The invention discloses a wood surface defect detection method and a wood surface defect detection system based on machine vision, which can enhance the texture of a wood image, perform noise removalpreprocessing on the image by using median filtering, construct a neural network recognition model and an improved BP neural network algorithm, and provide a two-stage neural network board surface defect detection model structure. Errors are effectively reduced, the detection precision is ensured, and the product quality is improved; by arranging a servo motor and a lead screw, manual operation can be completely replaced in the wood board surface defect detection process, and the automation degree is high.

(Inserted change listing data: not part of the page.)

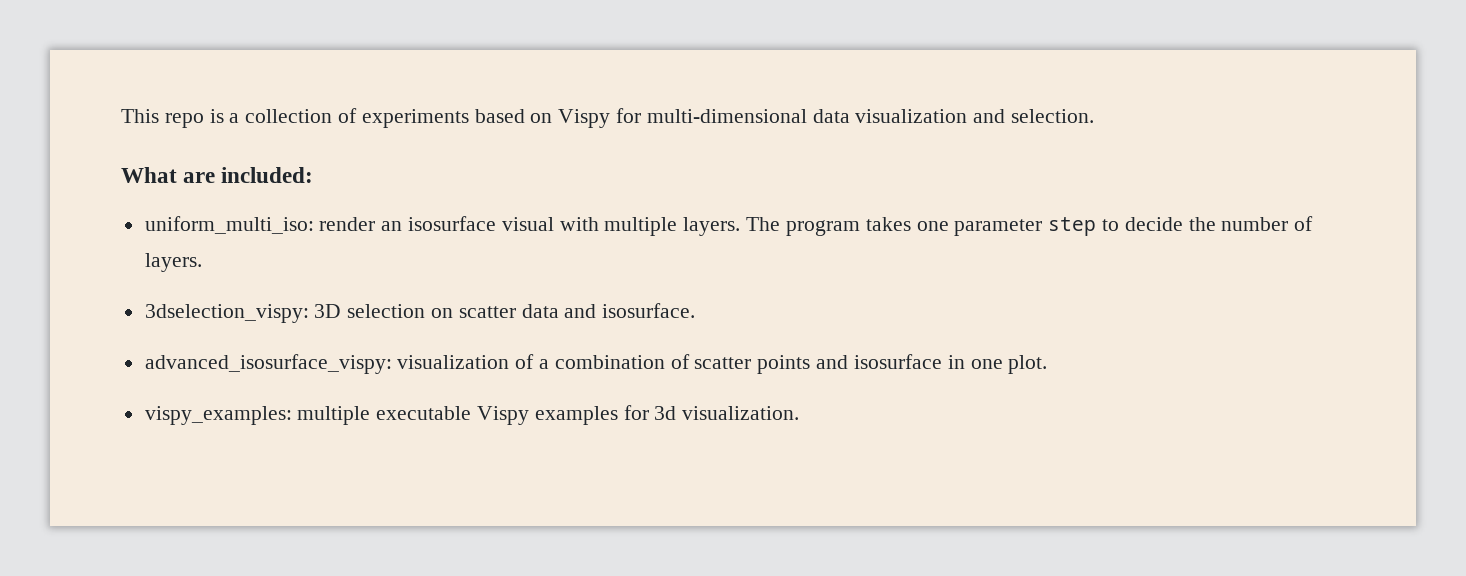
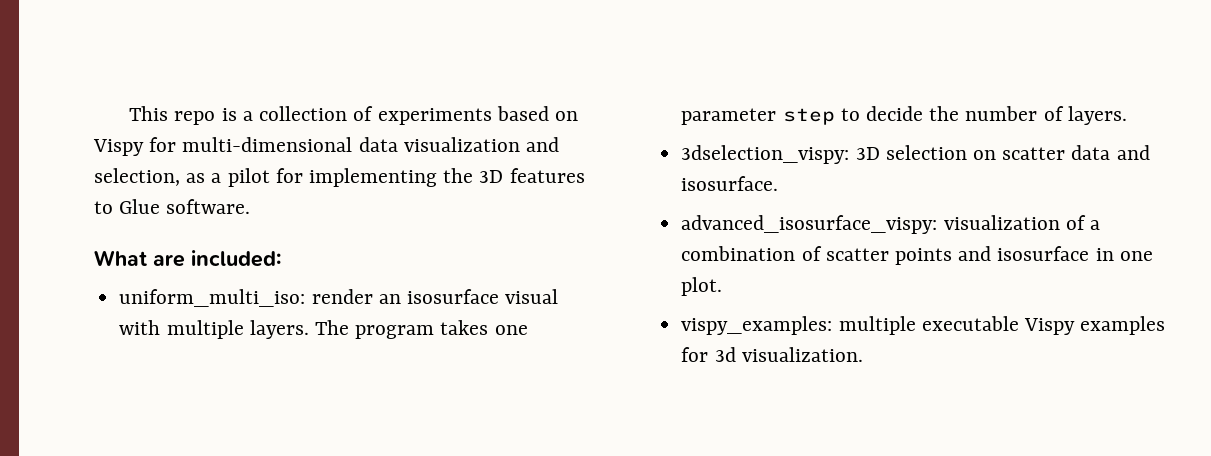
- This repo is a collection of experiments based on Vispy for multi-dimensional data visualization and selection.
+ This repo is a collection of experiments based on Vispy for multi-dimensional data visualization and selection, as a pilot for implementing the 3D features to Glue software.

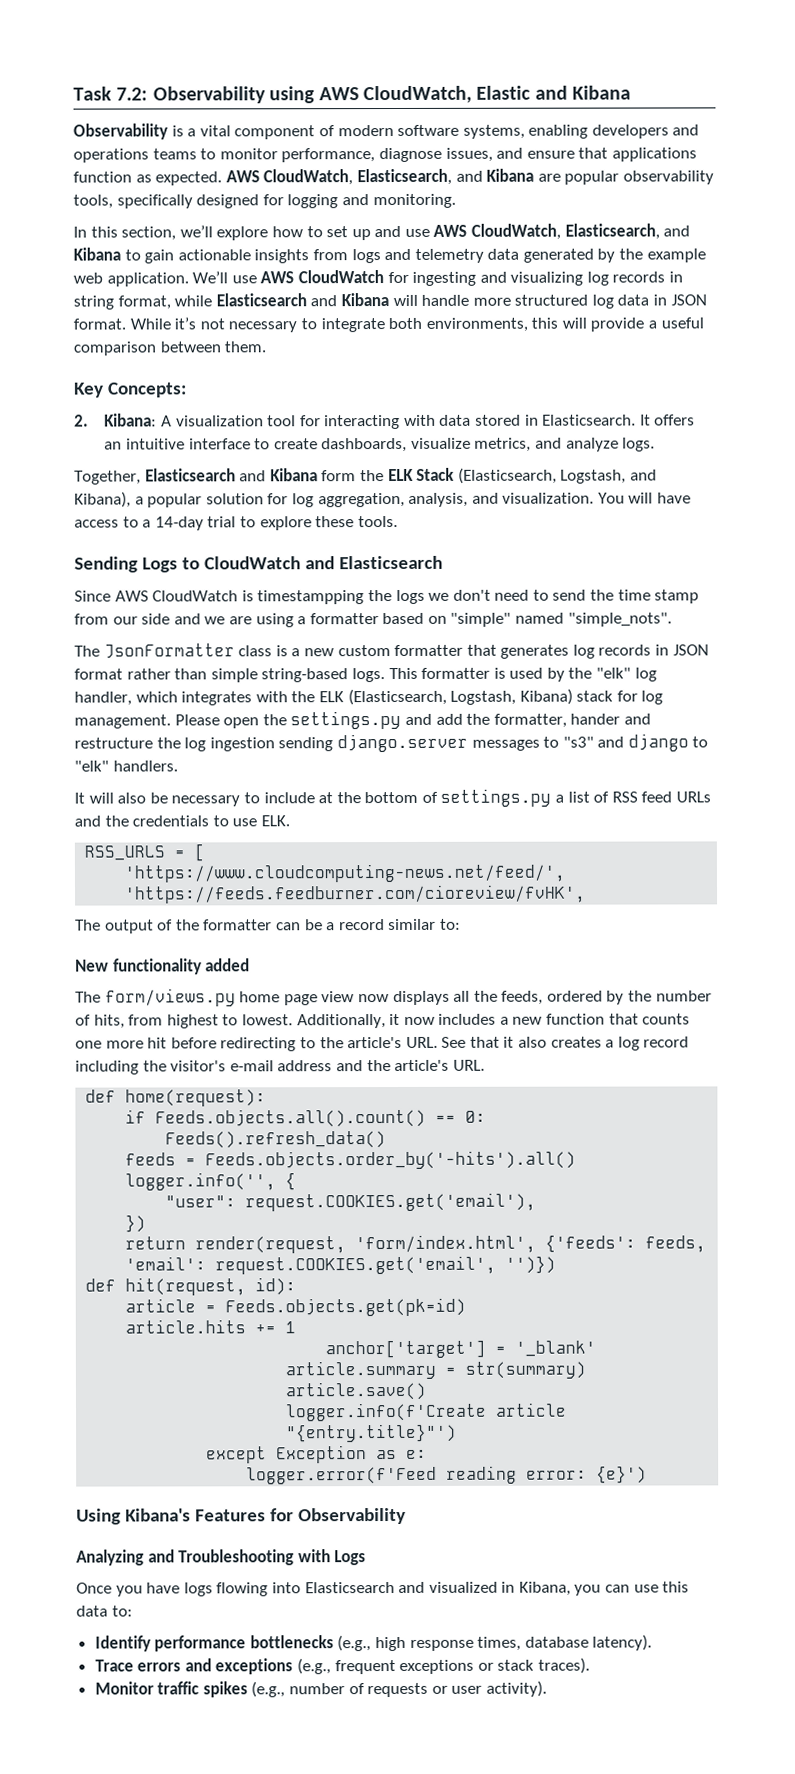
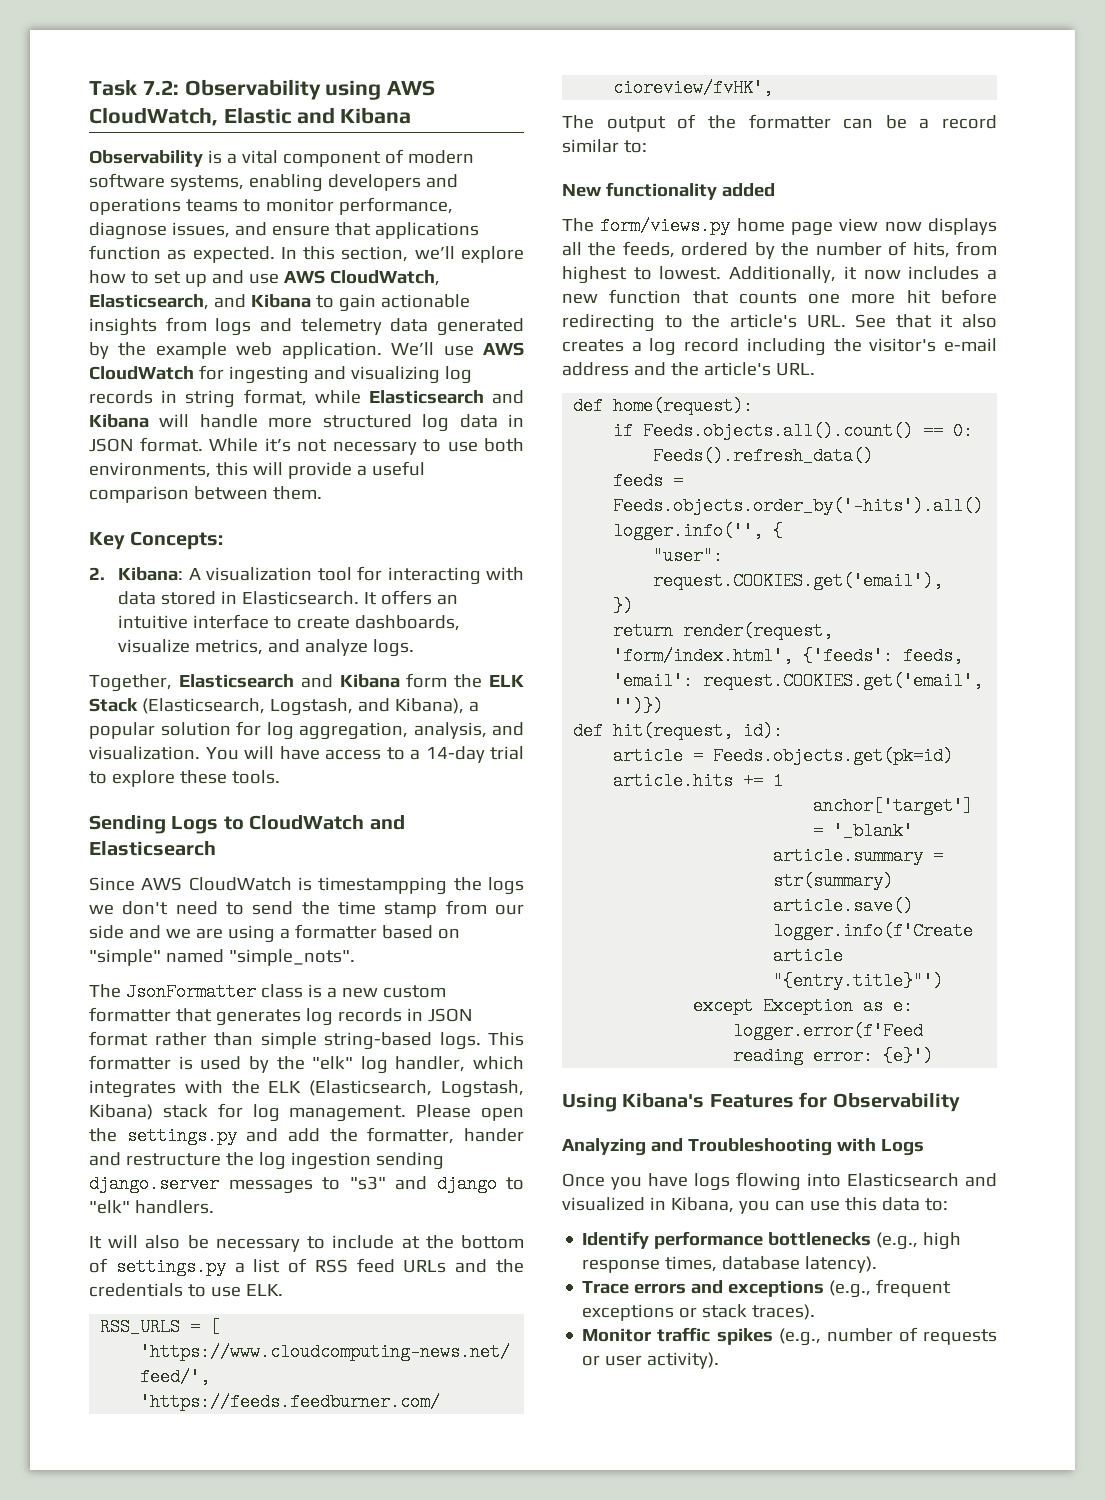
- Observability is a vital component of modern software systems, enabling developers and operations teams to monitor performance, diagnose issues, and ensure that applications function as expected. AWS CloudWatch, Elasticsearch, and Kibana are popular observability tools, specifically designed for logging and monitoring.
- In this section, we’ll explore how to set up and use AWS CloudWatch, Elasticsearch, and Kibana to gain actionable insights from logs and telemetry data generated by the example web application.
+ Observability is a vital component of modern software systems, enabling developers and operations teams to monitor performance, diagnose issues, and ensure that applications function as expected. In this section, we’ll explore how to set up and use AWS CloudWatch, Elasticsearch, and Kibana to gain actionable insights from logs and telemetry data generated by the example web application.
- While it’s not necessary to integrate both environments, this will provide a useful comparison between them.
+ While it’s not necessary to use both environments, this will provide a useful comparison between them.

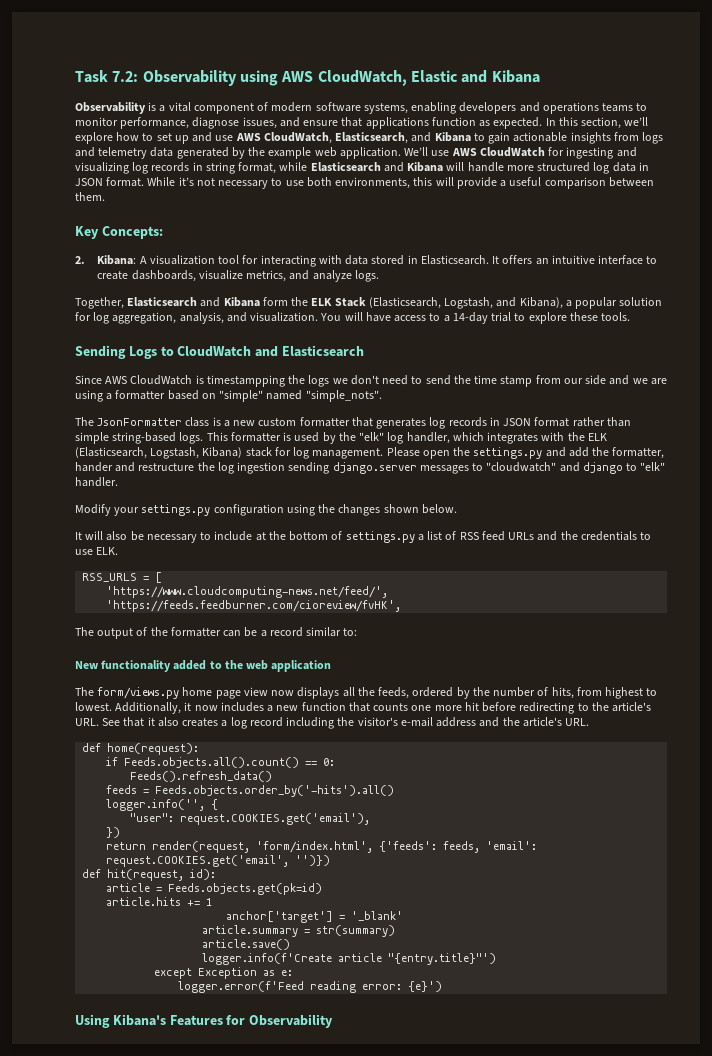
- Please open the settings.py and add the formatter, hander and restructure the log ingestion sending django.server messages to "s3" and django to "elk" handlers.
+ Please open the settings.py and add the formatter, hander and restructure the log ingestion sending django.server messages to "cloudwatch" and django to "elk" handler.
+ Modify your settings.py configuration using the changes shown below.
- New functionality added
+ New functionality added to the web application
- Analyzing and Troubleshooting with Logs
- Once you have logs flowing into Elasticsearch and visualized in Kibana, you can use this data to:
- Identify performance bottlenecks (e.g., high response times, database latency).
- Trace errors and exceptions (e.g., frequent exceptions or stack traces).
- Monitor traffic spikes (e.g., number of requests or user activity).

In the process that the camera collects images of the surface of a wood board, accordingto the type and specification of the wood board to be detected, an upper computer sends the type and specification of the wood board to a PLC, the servo motor drives the lead screw to conduct transmission, the camera is moved to the corresponding position, positioning is accurate, image collection of wood boards of different types and specifications is achieved, and the detection efficiency of the board is improved.

Description

technical field [0001] The invention relates to the technical field of wood detection, in particular to a method and system for detecting wood surface defects based on machine vision. Background technique [0002] The factors that affect the quality of wood mainly include: surface defects, size and color and so on. In the prior art, the detection of the wood surface is mainly carried out manually, and the detection effect and efficiency mainly depend on the experience of the inspectors, and the human influence factors are large and the degree of automation is very low. At the same time, the manual inspection operation also has the disadvantages of high labor intensity and low production efficiency. [0003] As far as the detection method is concerned, the existing wood surface detection technology also has the following disadvantages: 1) The traditional contact measurement technology restricts the wood production efficiency and processing accuracy, and reduces the quality o...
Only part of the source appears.